Enfin, le CEMM compte aussi disposer de davantage d’avions de patrouille maritime Atlantique 2 (ATL-2) que prévu. En effet, sur les 27 livrés à la Marine nationale, il était question de moderniser 22, puis seulement 15 exemplaires. Là encore, le « tempo opérationel » et l’évolution du contexte stratégique obligent à revoir les plans à la hausse. « Je vise également dix-huit Atlantique 2 rénovés », a en effet déclaré l’amiral Prazuck.

« Les Atlantique 2 sont aujourd’hui dans un programme de rénovation piloté par Dassault et faisant également intervenir Thales, Naval Group et le service industriel de l’aéronautique (SIAé). Les expérimentations que j’ai vues de ces équipements sont très prometteuses […] : on aura vraiment un avion remarquable – à la fois pour chasser le sous-marin dans l’Atlantique Nord et pour participer aux opérations de renseignement au-dessus de la Syrie et de l’Irak comme ils le font aujourd’hui », a expliqué le CEMM.
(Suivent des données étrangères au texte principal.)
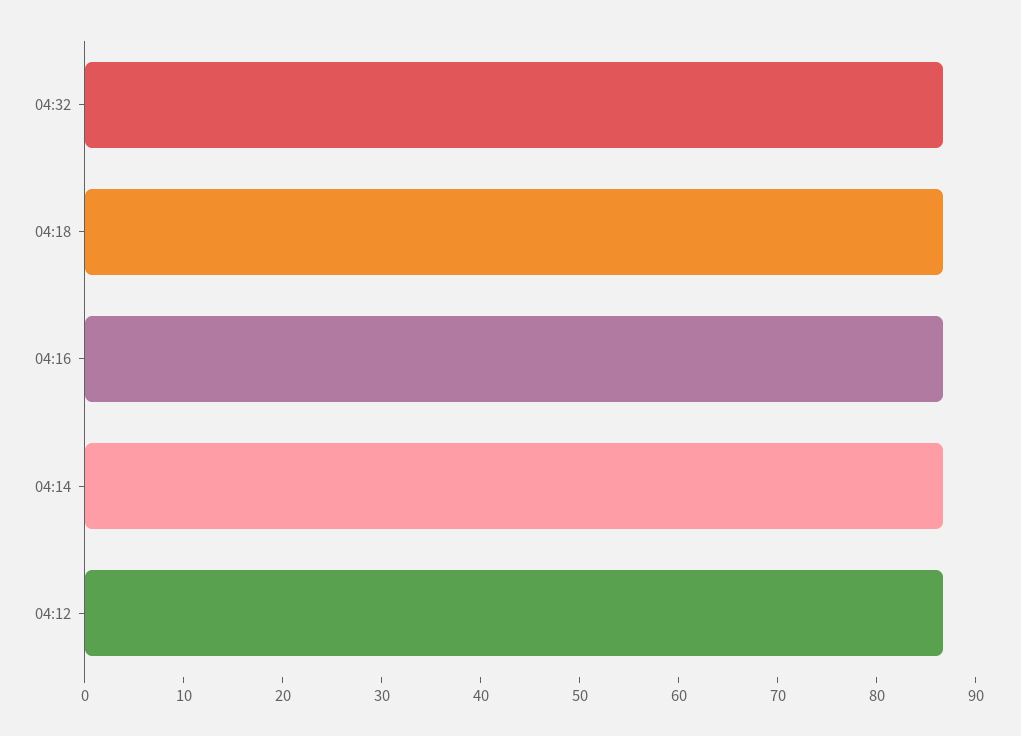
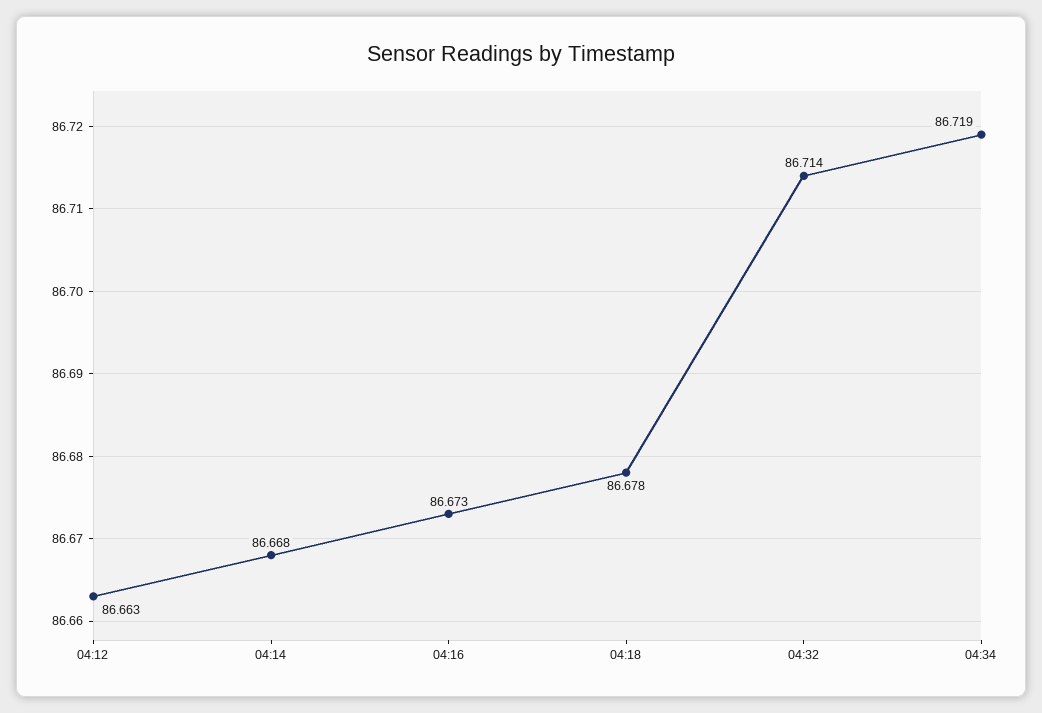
04:34: none -> 86.719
« Quand nous avons un problème de disponibilité de ces avions, comme cela nous est déjà arrivé à certaines périodes, nous sommes obligés d’aller chercher un Atlantique 2 qui opère au fin fond du désert en Jordanie pour l’envoyer au nord de l’Écosse ou à Lann-Bihoué participer à la chasse aux sous-marins qui s’approchent de notre sanctuaire breton », a-t-il ajouté.